* [Problem details]: Print the records below word for word, but leave out the pictures.

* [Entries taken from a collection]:
· · · · ·
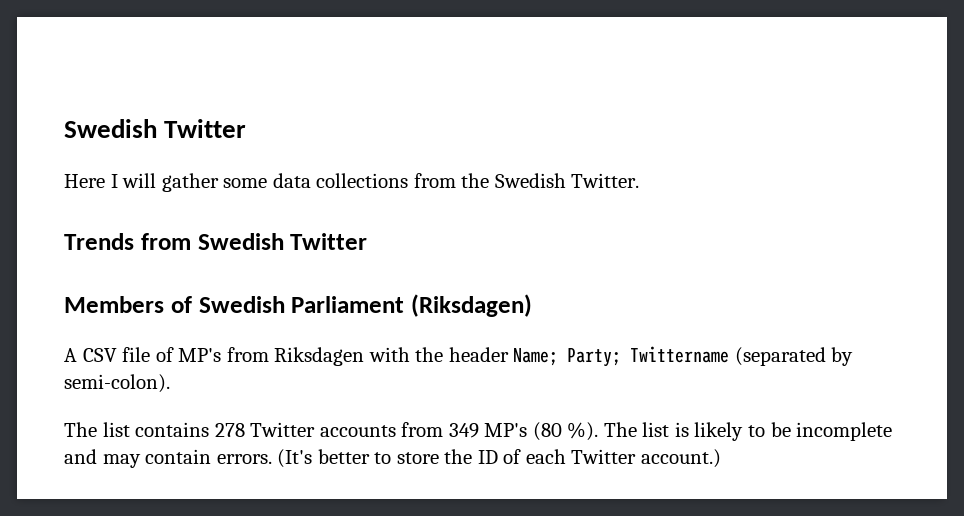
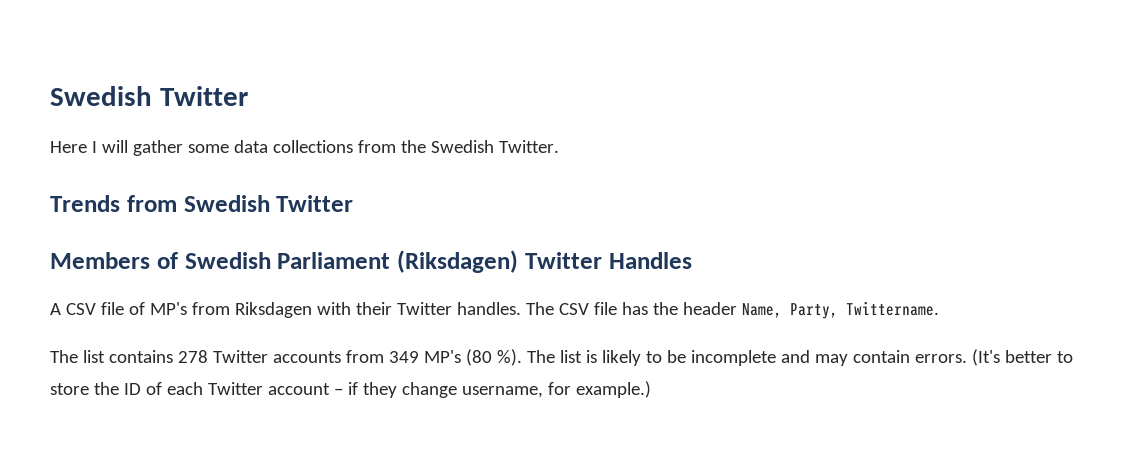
- Members of Swedish Parliament (Riksdagen)
+ Members of Swedish Parliament (Riksdagen) Twitter Handles
- A CSV file of MP's from Riksdagen with the header Name; Party; Twittername (separated by semi-colon).
+ A CSV file of MP's from Riksdagen with their Twitter handles. The CSV file has the header Name, Party, Twittername.
- (It's better to store the ID of each Twitter account.)
+ (It's better to store the ID of each Twitter account – if they change username, for example.)

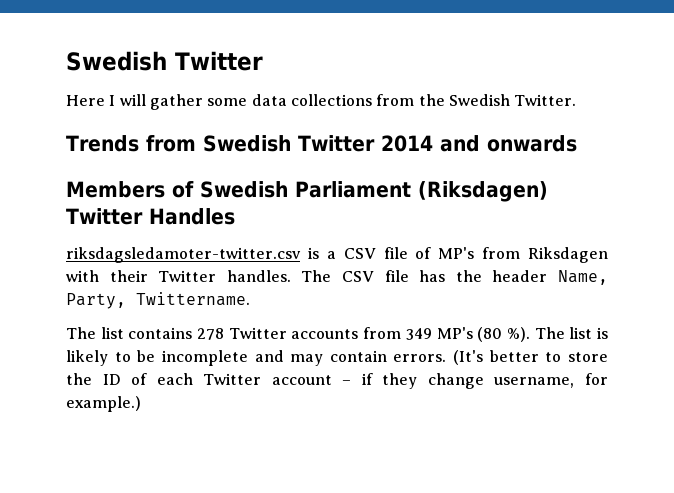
- Trends from Swedish Twitter
+ Trends from Swedish Twitter 2014 and onwards
- A CSV file of MP's from Riksdagen with their Twitter handles.
+ riksdagsledamoter-twitter.csv is a CSV file of MP's from Riksdagen with their Twitter handles.

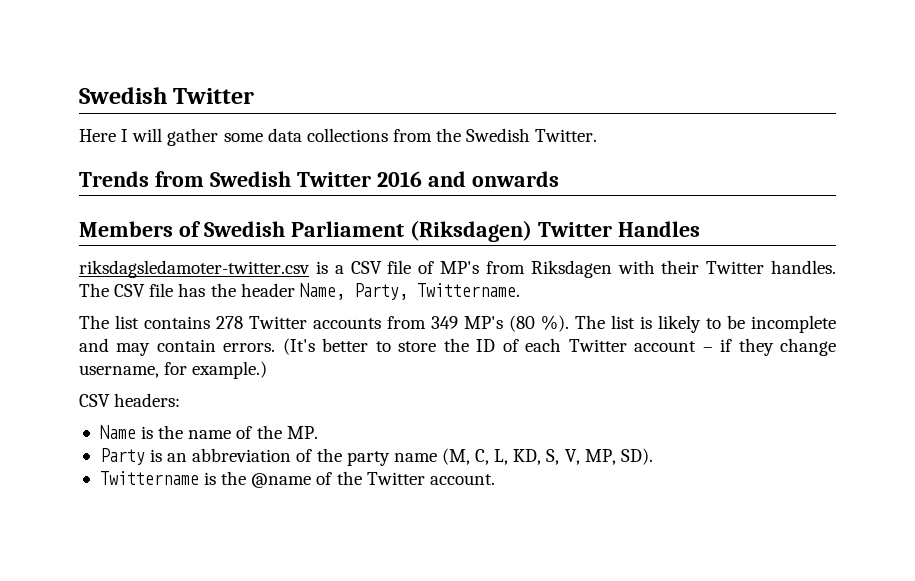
- Trends from Swedish Twitter 2014 and onwards
+ Trends from Swedish Twitter 2016 and onwards
+ CSV headers:
+ Name is the name of the MP.
+ Party is an abbreviation of the party name (M, C, L, KD, S, V, MP, SD).
+ Twittername is the @name of the Twitter account.

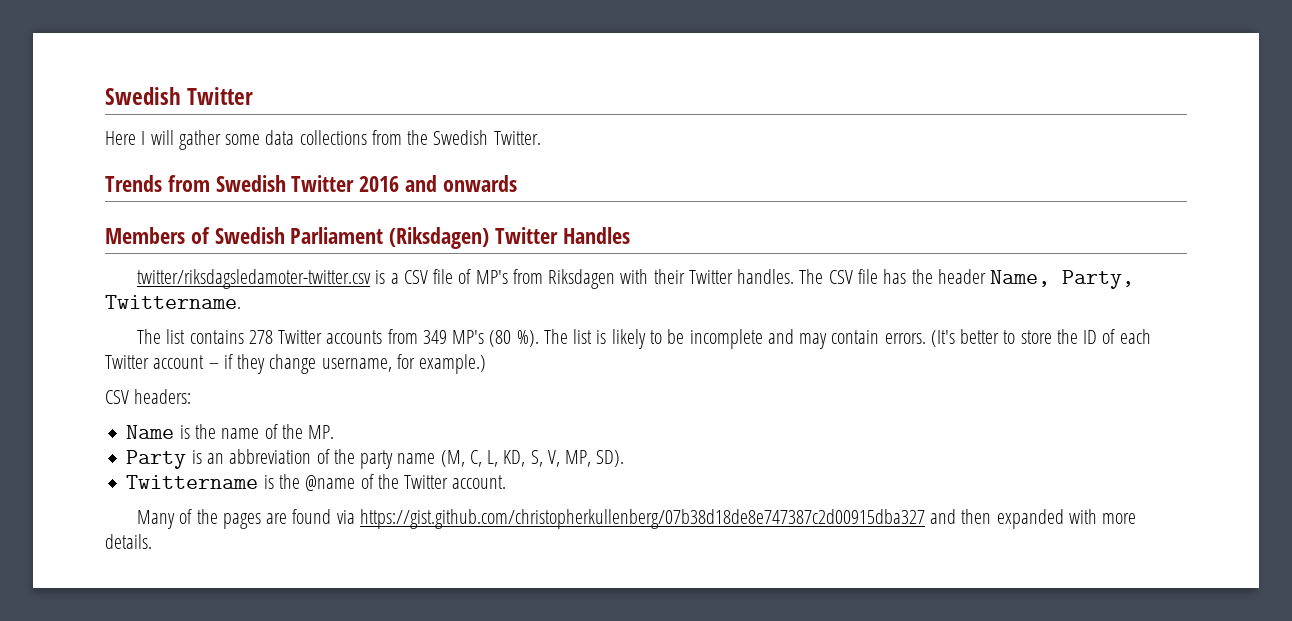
- riksdagsledamoter-twitter.csv is a CSV file of MP's from Riksdagen with their Twitter handles.
+ twitter/riksdagsledamoter-twitter.csv is a CSV file of MP's from Riksdagen with their Twitter handles.
+ Many of the pages are found via https://gist.github.com/christopherkullenberg/07b38d18de8e747387c2d00915dba327 and then expanded with more details.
· · · · ·
* [Reply]:
- Members of Swedish Parliament (Riksdagen)
+ Members of Swedish Parliament (Riksdagen) Twitter Handles
- A CSV file of MP's from Riksdagen with the header Name; Party; Twittername (separated by semi-colon).
+ A CSV file of MP's from Riksdagen with their Twitter handles. The CSV file has the header Name, Party, Twittername.
- (It's better to store the ID of each Twitter account.)
+ (It's better to store the ID of each Twitter account – if they change username, for example.)

- Trends from Swedish Twitter
+ Trends from Swedish Twitter 2014 and onwards
- A CSV file of MP's from Riksdagen with their Twitter handles.
+ riksdagsledamoter-twitter.csv is a CSV file of MP's from Riksdagen with their Twitter handles.

- Trends from Swedish Twitter 2014 and onwards
+ Trends from Swedish Twitter 2016 and onwards
+ CSV headers:
+ Name is the name of the MP.
+ Party is an abbreviation of the party name (M, C, L, KD, S, V, MP, SD).
+ Twittername is the @name of the Twitter account.

- riksdagsledamoter-twitter.csv is a CSV file of MP's from Riksdagen with their Twitter handles.
+ twitter/riksdagsledamoter-twitter.csv is a CSV file of MP's from Riksdagen with their Twitter handles.
+ Many of the pages are found via https://gist.github.com/christopherkullenberg/07b38d18de8e747387c2d00915dba327 and then expanded with more details.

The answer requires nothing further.